PROMPT ▸ Look through the data below and count each line where the word "none" appears. Reply with the count alone.

Change listing data ▸
□ □ □

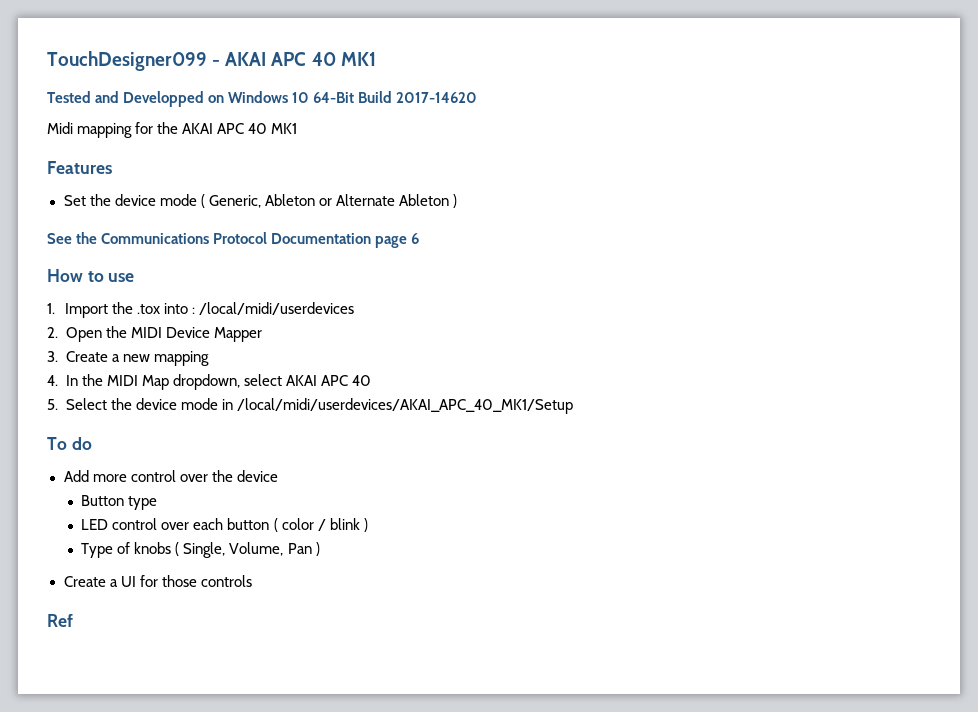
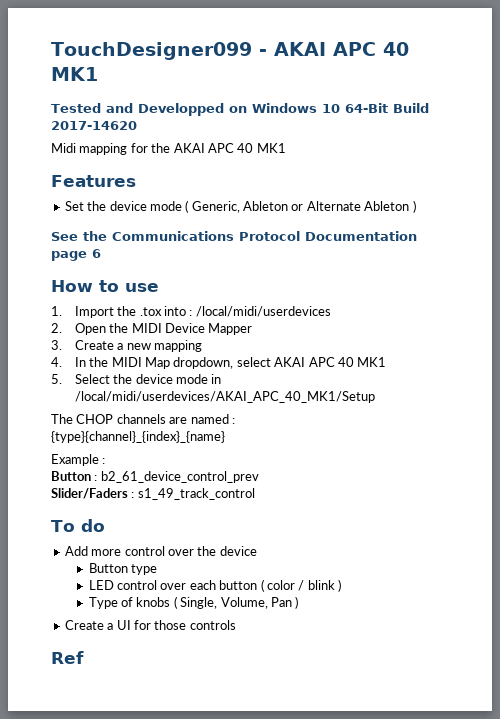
(371, 380) none -> [357,357,387,367] MK1
(573, 406) none -> [51,414,235,424] [51,431,225,443] [51,454,106,466] [51,471,259,483] [51,488,255,500] // The CHOP channels are named : // {type}{channel}_{index}_{name} // Example : // Button : b2_61_device_control_prev // Slider/Faders : s1_49_track_control

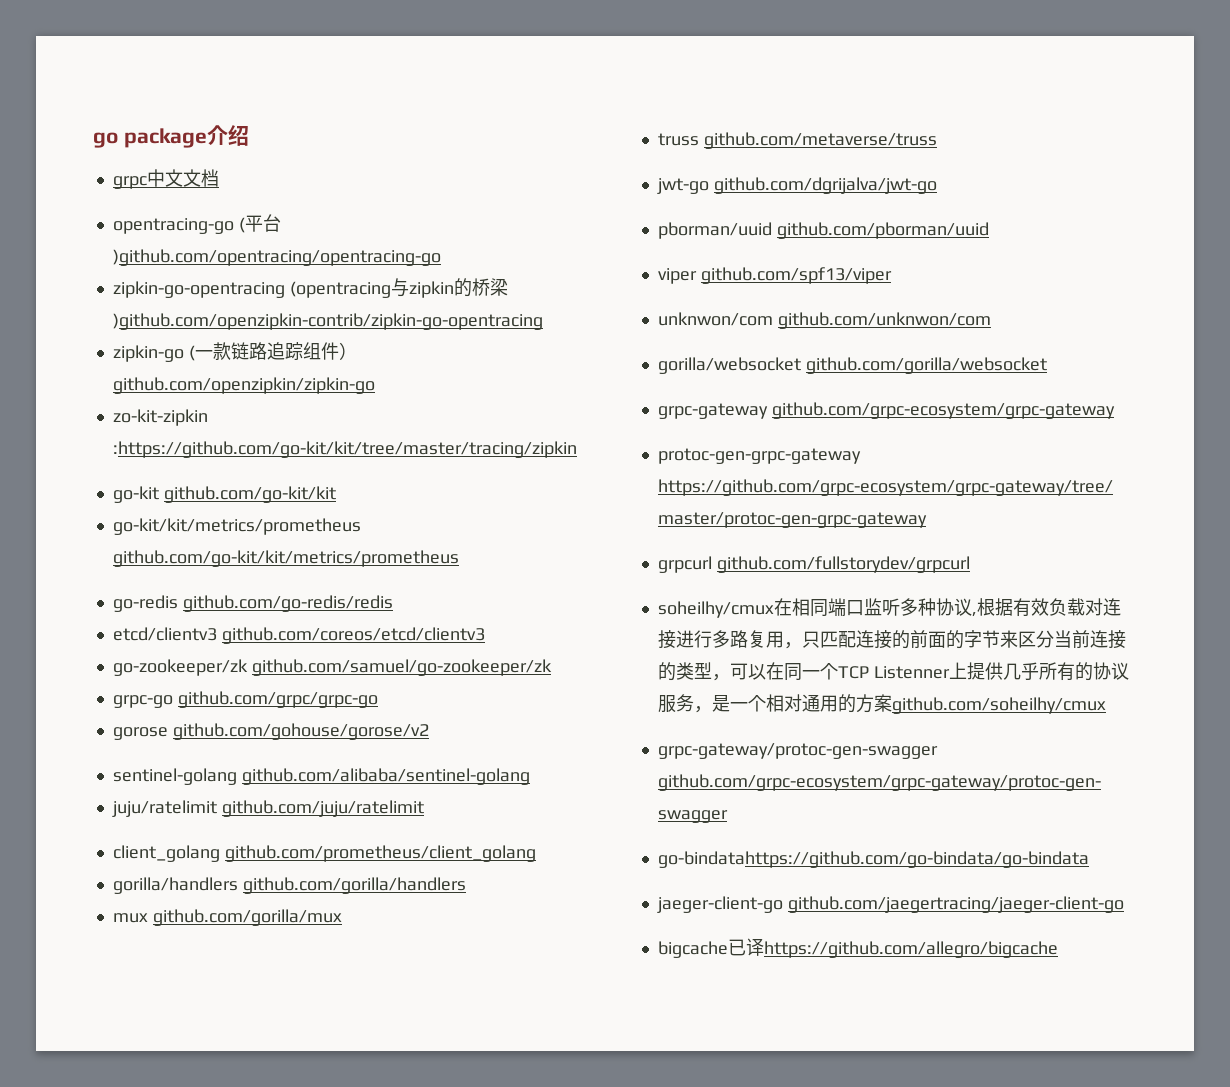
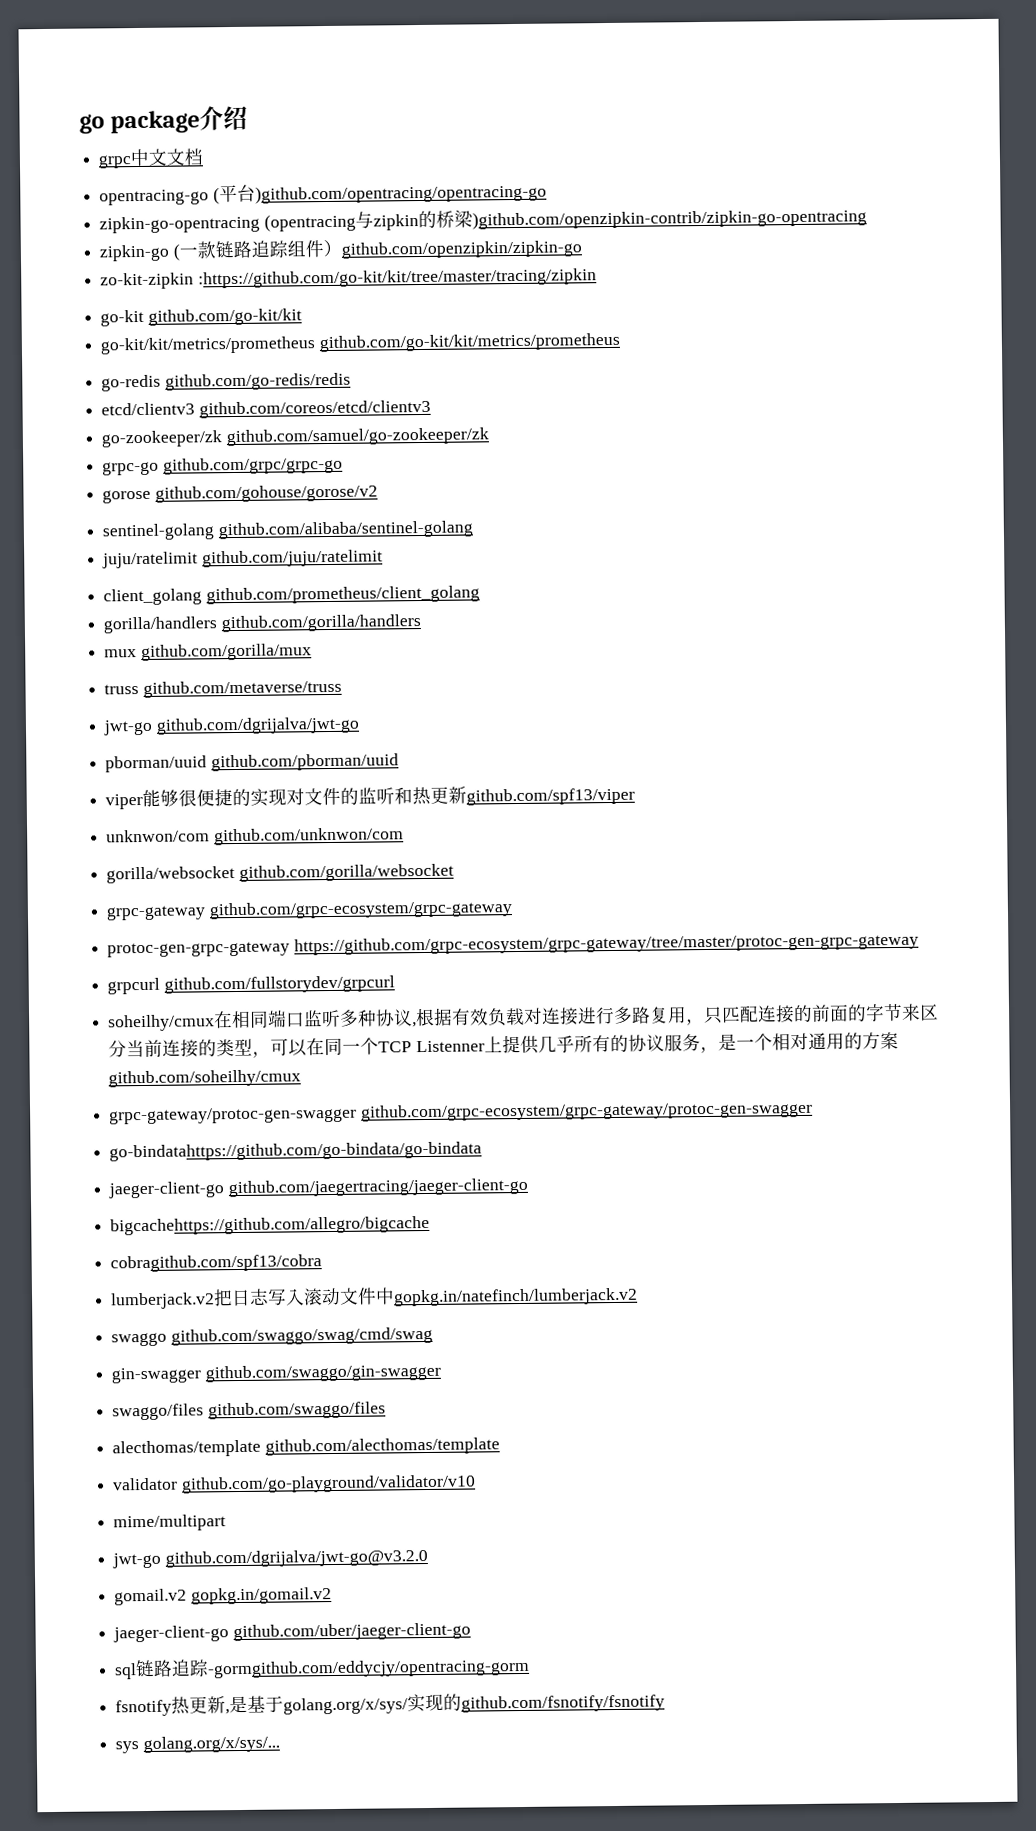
(697, 276) none -> [142,786,468,807] 能够很便捷的实现对文件的监听和热更新
[657,938,1058,958] bigcache已译https://github.com/allegro/bigcache -> [110,1215,431,1236] [110,1254,323,1273] [110,1287,639,1310] [111,1326,433,1347] [111,1363,441,1384] [112,1401,386,1421] [112,1437,500,1458] [112,1474,476,1494] [113,1514,227,1532] [112,1548,428,1569] [114,1587,332,1606] [113,1622,471,1643] [114,1658,531,1680] [115,1693,666,1717] [115,1735,280,1754] bigcachehttps://github.com/allegro/bigcache // cobragithub.com/spf13/cobra // lumberjack.v2把日志写入滚动文件中gopkg.in/natefinch/lumberjack.v2 // swaggo github.com/swaggo/swag/cmd/swag // gin-swagger github.com/swaggo/gin-swagger // swaggo/files github.com/swaggo/files // alecthomas/template github.com/alecthomas/template // validator github.com/go-playground/validator/v10 // mime/multipart // jwt-go github.com/dgrijalva/jwt-go@v3.2.0 // gomail.v2 gopkg.in/gomail.v2 // jaeger-client-go github.com/uber/jaeger-client-go // sql链路追踪-gormgithub.com/eddycjy/opentracing-gorm // fsnotify热更新,是基于golang.org/x/sys/实现的github.com/fsnotify/fsnotify // sys golang.org/x/sys/...

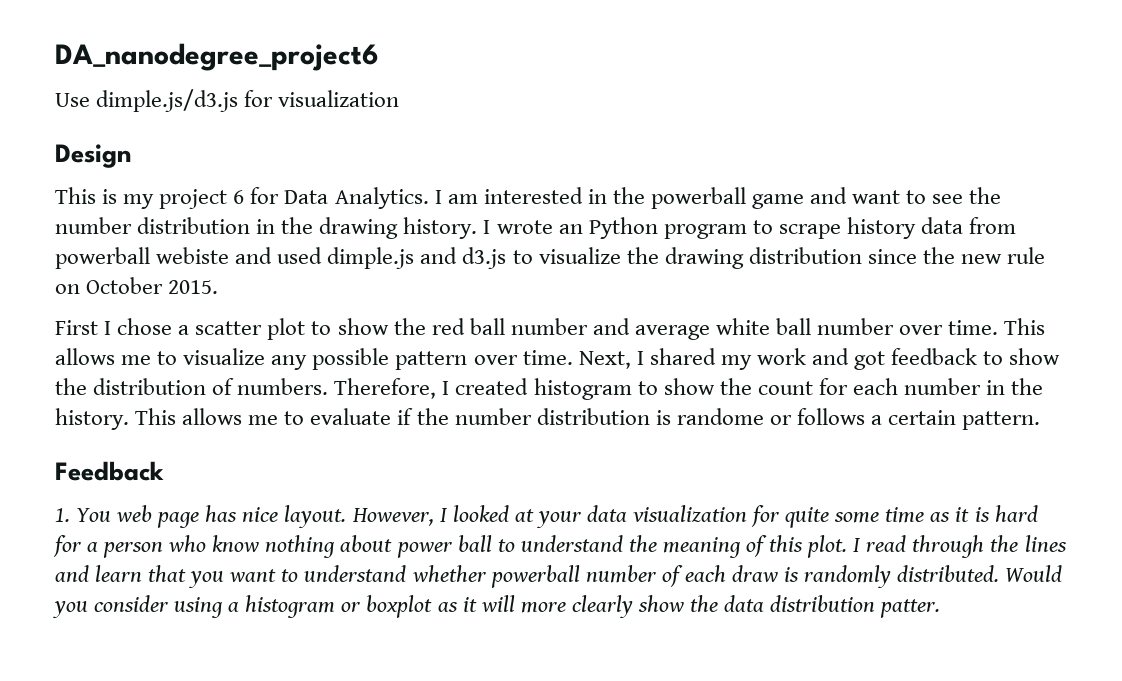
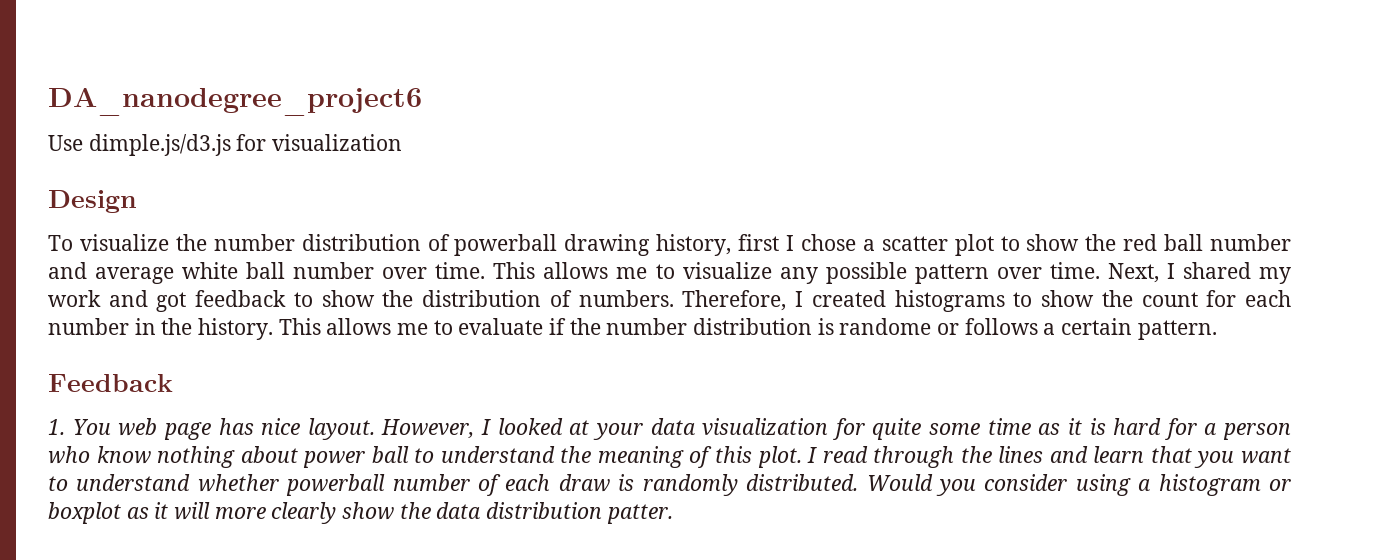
[55,187,1002,209] [55,217,1017,239] [55,247,1046,269] [55,277,219,294] [55,320,98,335] This is my project 6 for Data Analytics. I am interested in the powerball game and want to see the number distribution in the drawing history. I wrote an Python program to scrape history data from powerball webiste and used dimple.js and d3.js to visualize the drawing distribution since the new rule on October 2015. // First -> [48,234,780,256] To visualize the number distribution of powerball drawing history, first
[533,378,632,400] histogram -> [894,290,1005,312] histograms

□ □ □

OUTPUT OF THE TASK ▸ 3